Latihan perang bersama Tentara Nasional Indonesia (TNI) dengan militer China sulit dilakukan karena negeri Tirai Bambu itu tidak sesuai dengan sistem senjata sosial dan teknologi militer Indonesia.
“Ada pengamat yang meminta Indonesia melakukan latihan bersama dengan China, tapi itu sulit dilakukan. Sebuah kerja sama militer bisa dilakukan berdasarkan sistem senjata teknologi dan senjata sosial. Sistem senjata teknologi Indonesia kebanyakan dari Amerika Serikat (AS) dan senjata sosial kita yang terdiri agama, sosial, ideologi sangat berbeda dengan China,” kata pengamat kebijakan publik Amir Hamzah kepada www.suaranasional.com, Selasa (10/8/2021).
Amir khawatir, jika militer Indonesia melakukan latihan perang bersama dengan China mengakibatkan peralatan perang TNI diembargo AS. “Kebanyakan militer TNI dari AS sedangkan Negera Paman Sam itu sedang berkonflik dengan China terkait masalah Laut China Selatan,” paparnya.
Latihan perang bersama ini meningkatkan profesionalisme TNI AD, dan menunjukkan Indonesia tidak bawah kendali China. “Walaupun secara ekonomi, Indonesia di bawah kendali China, tapi kekuatan militer Indonesia tidak di bawah negara Tirai Bambu,” jelas Amir.
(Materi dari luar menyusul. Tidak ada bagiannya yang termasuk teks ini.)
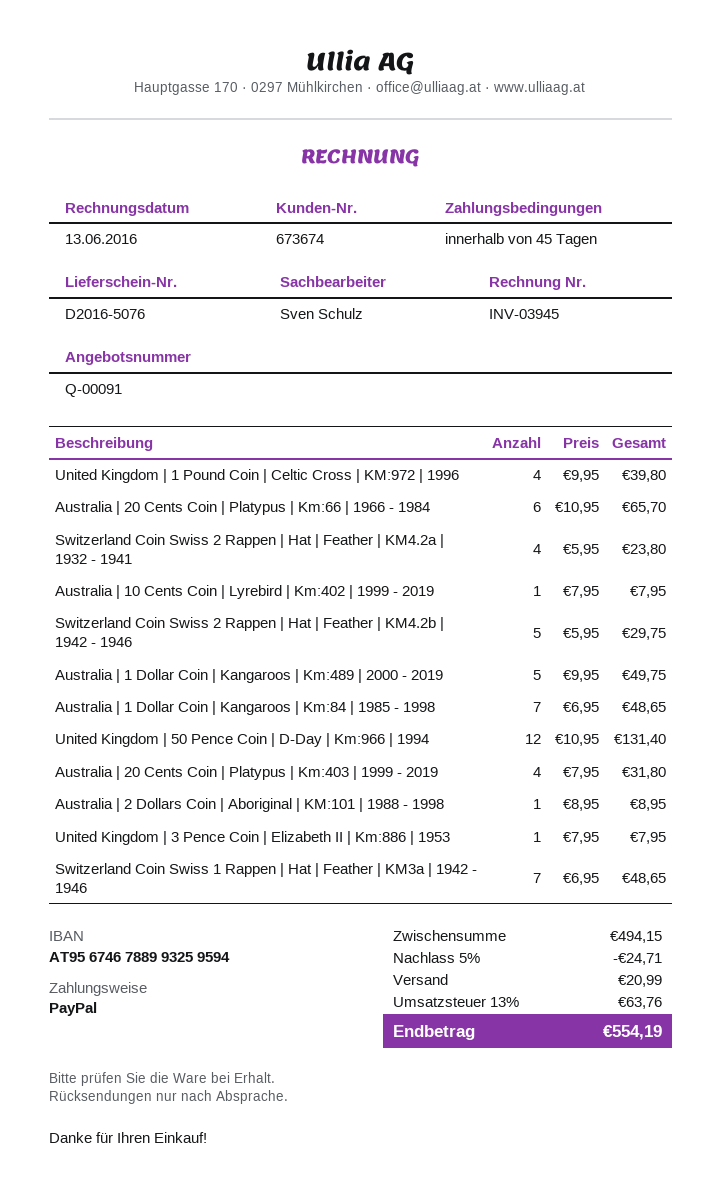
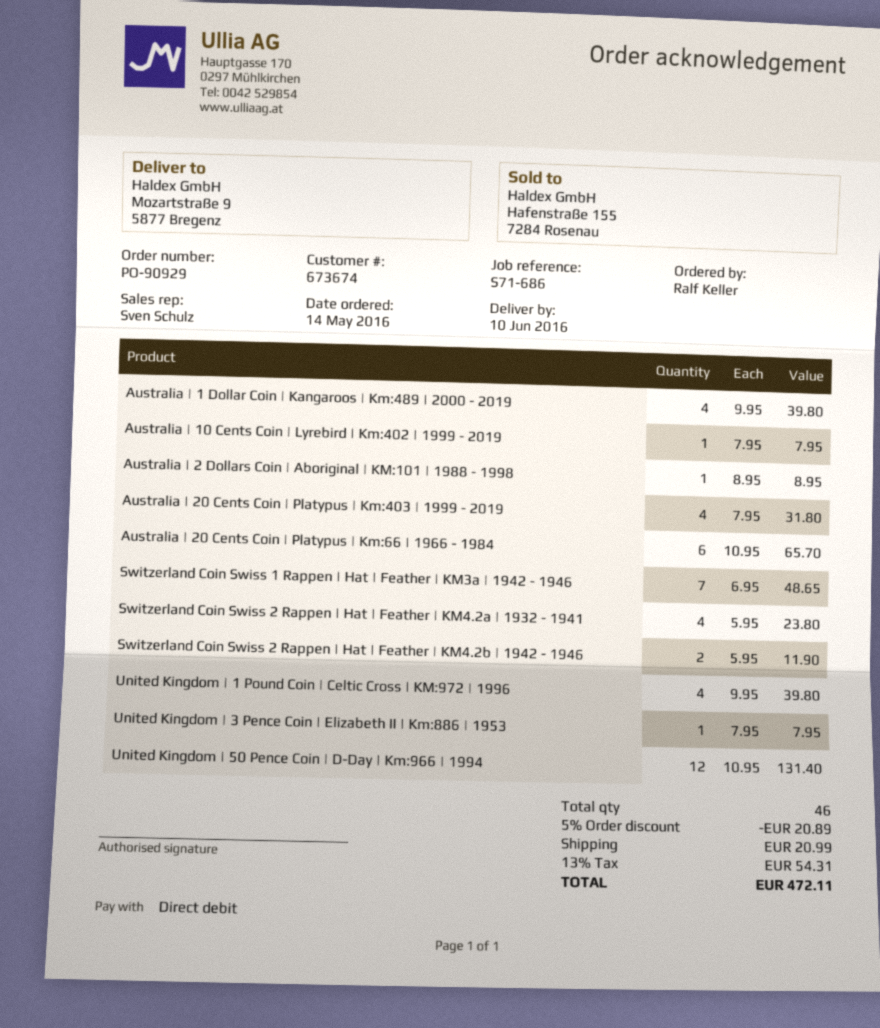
payment method: PayPal -> direct debit
Switzerland Coin Swiss 2 Rappen | Hat | Feather | KM4.2b | 1942 - 1946: 5 x 5.95 = 29.75 -> 2 x 5.95 = 11.90
Australia | 1 Dollar Coin | Kangaroos | Km:489 | 2000 - 2019: 5 x 9.95 = 49.75 -> 4 x 9.95 = 39.80
Australia | 1 Dollar Coin | Kangaroos | Km:84 | 1985 - 1998: 7 x 6.95 = 48.65 -> none
discount: 5% = 24.71 -> 5% = 20.89
tax: 13% = 63.76 -> 13% = 54.31
total: 554.19 -> 472.11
Menurut Amir, latihan bersama TNI AD-US Army sudah lama dilakukan dan AS memberikan keuntungan dalam politik global bagi Indonesia. “Dalam kasus perebutan Irian Barat, AS menekan Belanda untuk menyerahkan Papua Barat ke Indonesia. Kasus
Ia melihat, latihan bersamaa TNI AD-US Army bisa dilihat dari geopolitik, geostrategi dan geomiliter dalam situasi Laut China Selatan. “Belum lagi ada latihan perang bersama Angkatan Laut Singapura dengan Angkatan Laut Inggris. Walaupun PM Singapura mengatakan, latihan perang ini tidak terkait konflik dengan China dan bisa dipahami ini bagian pernyataan diplomasi,” ungkapnya.